“It’s odd about these three things” my 58 year old patient said. Only half listening as I search the EHR for care I mumble yes, it is a little odd. Changing his clothes on the other side of the curtain he had repeated that it seemed funny he’d had three separate things go wrong lately. Today diarrhea, last week a superficial thrombophlebitis, and, still getting my electronic bearings, I had not caught the third. “Tell me again.”
“I think I wrenched myself while reaching over to lift a heavy bag of groceries. I feel fine now, but a few nights ago it was hard to sleep.” I pull the curtain, push my laptop to the side and look him in the eye. He points to his left lateral chest wall, demonstrating the offending twisting motion. Finally present, I ask: Have you had any shortness of breath? No. Hemoptysis? No. How is your leg doing? Much improved. Any chest symptoms now? No, completely resolved.
It may be nothing more than a pulled muscle, but I am worried. Last week I had been unsettled by his superficial thrombosis. Why this in a healthy middle aged man with no weight loss or other constitutional signs and who is up to date on his cancer screening. My concern rose to high alert. Despite the superficial location of his recent thrombophlebitis, could this be a pulmonary embolus?

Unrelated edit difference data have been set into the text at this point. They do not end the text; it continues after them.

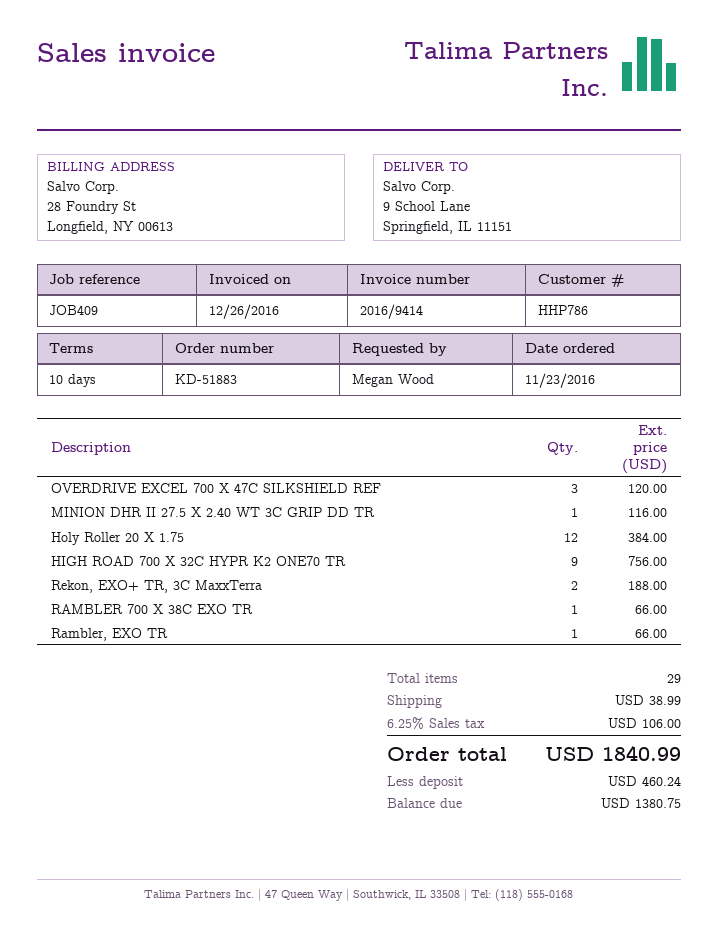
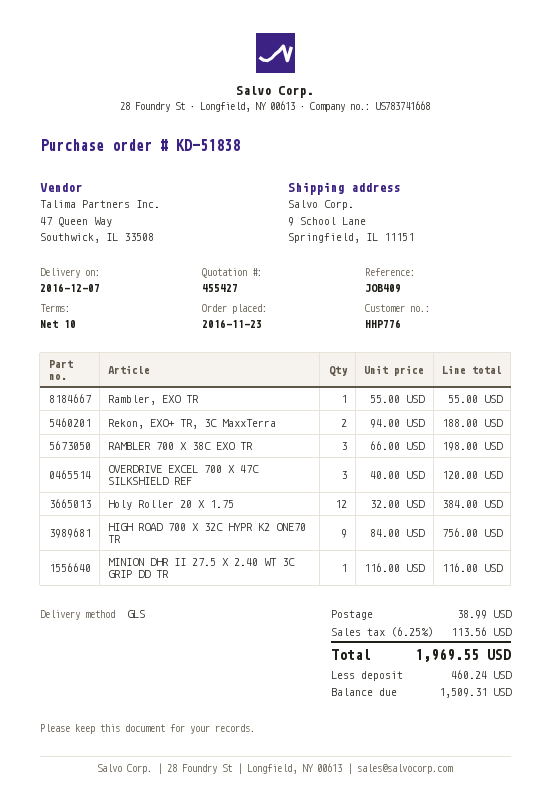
order number: KD-51883 -> KD-51838
customer number: HHP786 -> HHP776
RAMBLER 700 X 38C EXO TR: 1 for 66.00 -> 3 for 198.00
Rambler, EXO TR: 1 for 66.00 -> 1 for 55.00
tax: 6.25% = 106.00 -> 6.25% = 113.56
total: 1840.99 -> 1969.55
balance: 1380.75 -> 1509.31

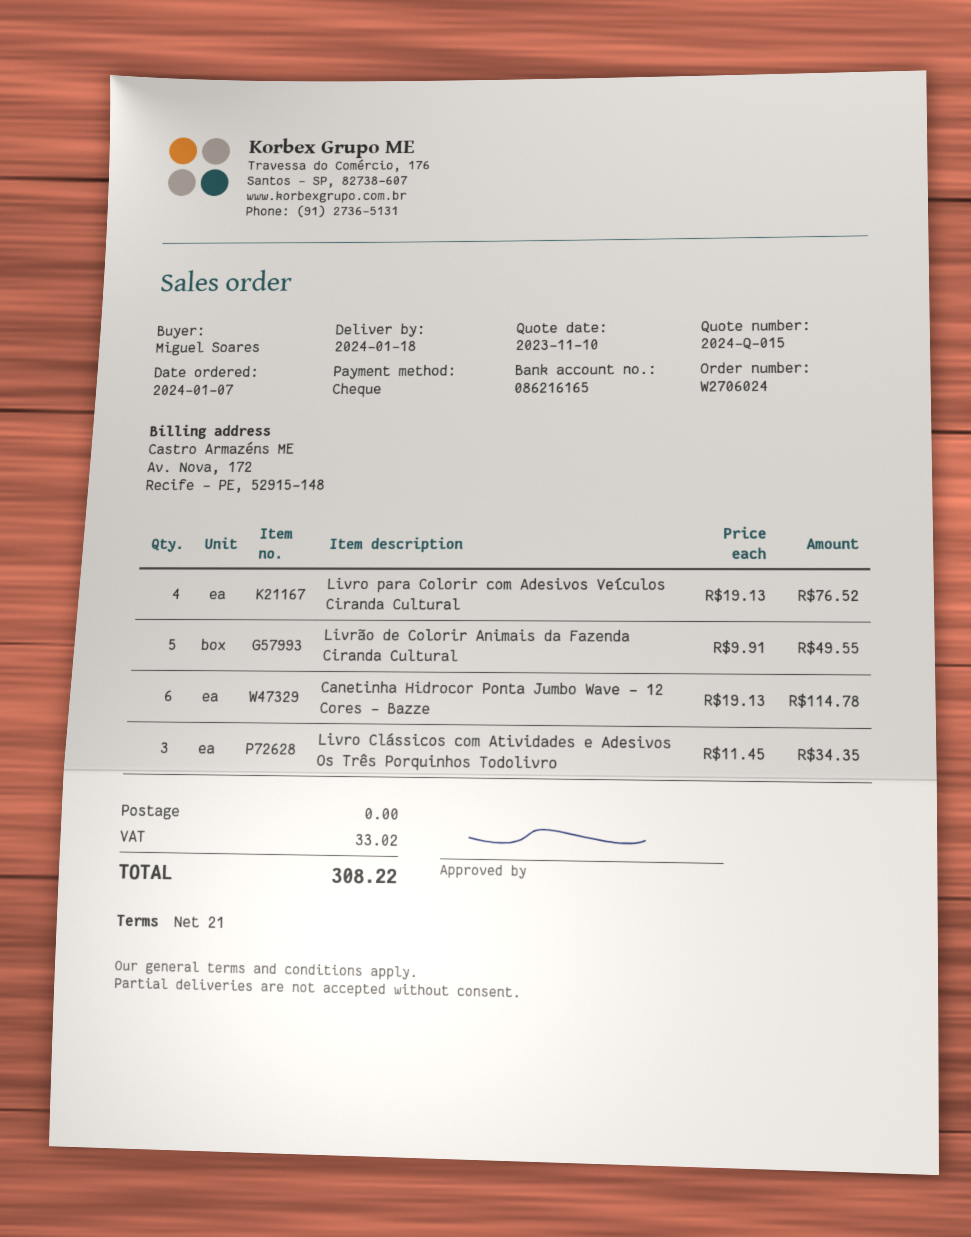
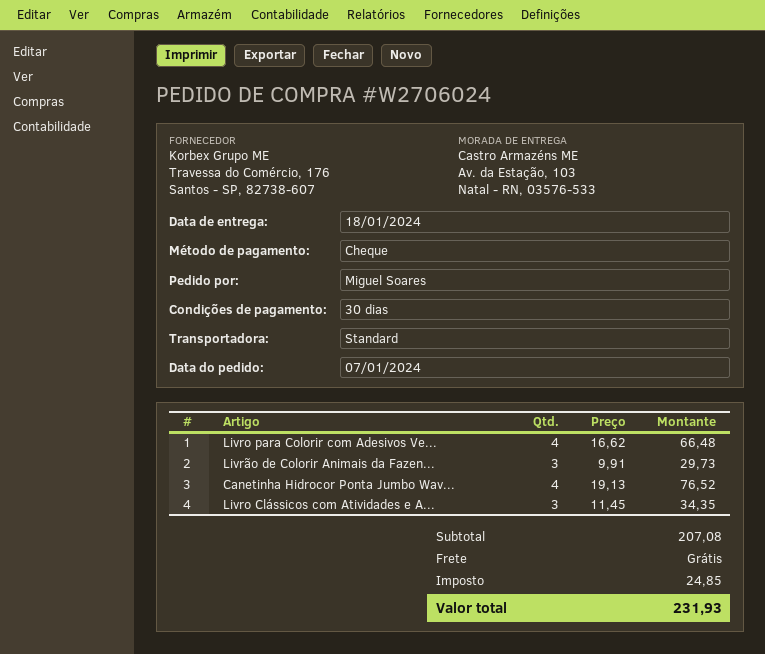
payment terms: 21 days -> 30 days
Livro para Colorir com Adesivos Veículos Ciranda Cultural: 4 x 19.13 = 76.52 -> 4 x 16.62 = 66.48
Livrão de Colorir Animais da Fazenda Ciranda Cultural: 5 x 9.91 = 49.55 -> 3 x 9.91 = 29.73
Canetinha Hidrocor Ponta Jumbo Wave - 12 Cores - Bazze: 6 x 19.13 = 114.78 -> 4 x 19.13 = 76.52
tax: 33.02 -> 24.85
total: 308.22 -> 231.93

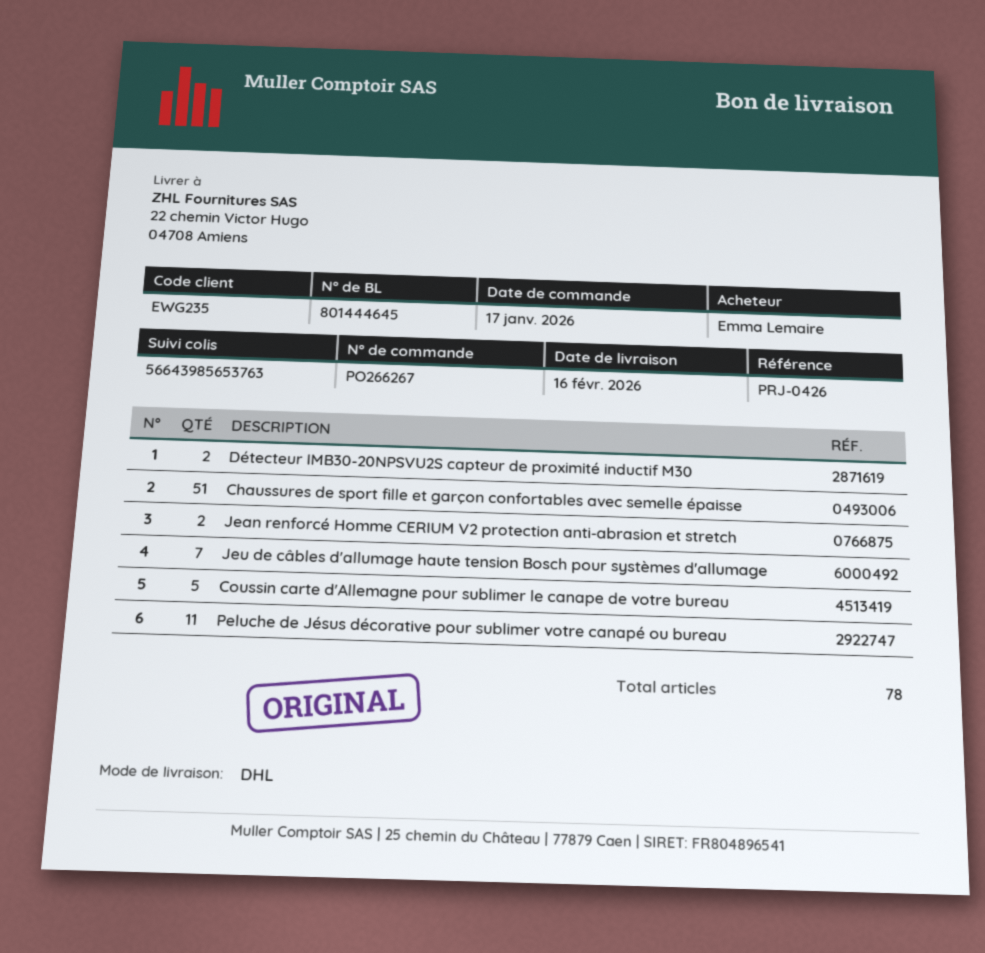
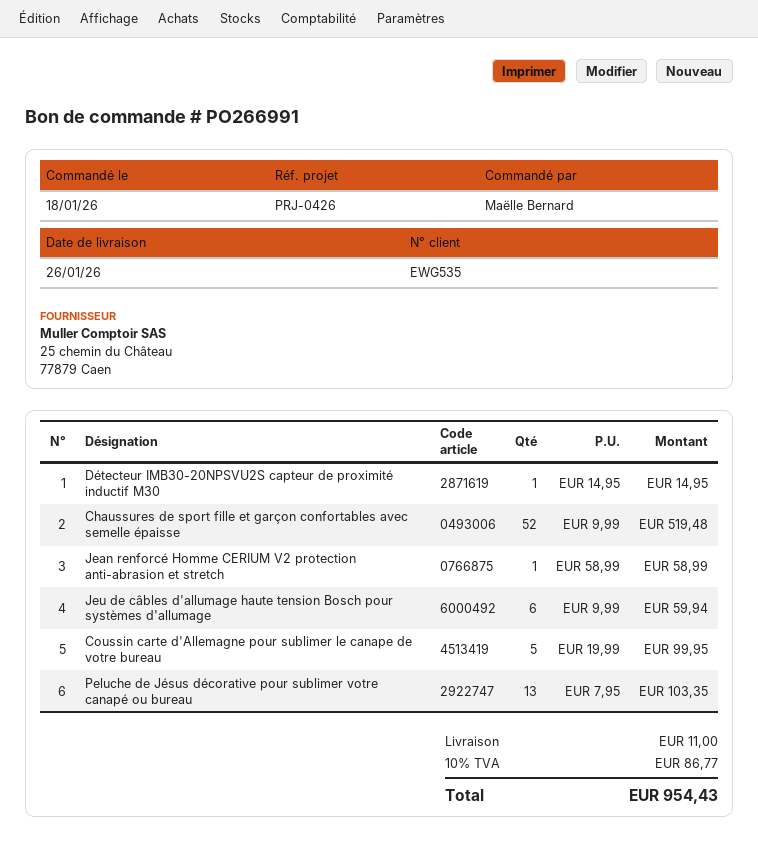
order number: PO266267 -> PO266991
order date: 2026-01-17 -> 2026-01-18
delivery date: 2026-02-16 -> 2026-01-26
customer number: EWG235 -> EWG535
ordered by: Emma Lemaire -> Maëlle Bernard
Détecteur IMB30-20NPSVU2S capteur de proximité inductif M30: 2 -> 1
Chaussures de sport fille et garçon confortables avec semelle épaisse: 51 -> 52
Jean renforcé Homme CERIUM V2 protection anti-abrasion et stretch: 2 -> 1
Jeu de câbles d'allumage haute tension Bosch pour systèmes d'allumage: 7 -> 6
Peluche de Jésus décorative pour sublimer votre canapé ou bureau: 11 -> 13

Instead of sending him on his way after a reassuring exam, as I had been intending, I send him to the lab. An hour later his d-dimer returns greater than 5000. Two hours later his CT angiogram reveals a sub-segmental pulmonary embolism with infarct. Reviewing the films with the radiologist I am humbled and aghast. I came close to missing this. If not for the pause.
“Sam, it was really important you told me about what seemed like just a pulled muscle. The tests we ran this afternoon show that you have a blood clot in the lung.” Alarm crosses his face. “We will treat that. But Sam I need to tell you about something else. I just studied your films with the radiologist. We see some spots in your liver…” He squeezes his eyes shut in recoil against my words. “Oh no”. His voice and body begin to shake. His wife hadn’t come with him today. He is alone. “I’d like to do a few more tests to understand what is going on.”
It is 5:00 pm on Friday and he is overwhelmed. We need to teach him about self-administered heparin, do more blood work and order the abdominal CT scan. He can’t process any of this. My nurse joins us, calm, caring. I tell him we are his team, and we will go through this together. She has already ordered the enoxaparin and will give him his first injection. She stays until after six, working with the receptionist to get the CT scheduled, and because he doesn’t feel he can give himself the injections, she arranges for the urgent care center to give the shots over the weekend. We have a tough road ahead. Together.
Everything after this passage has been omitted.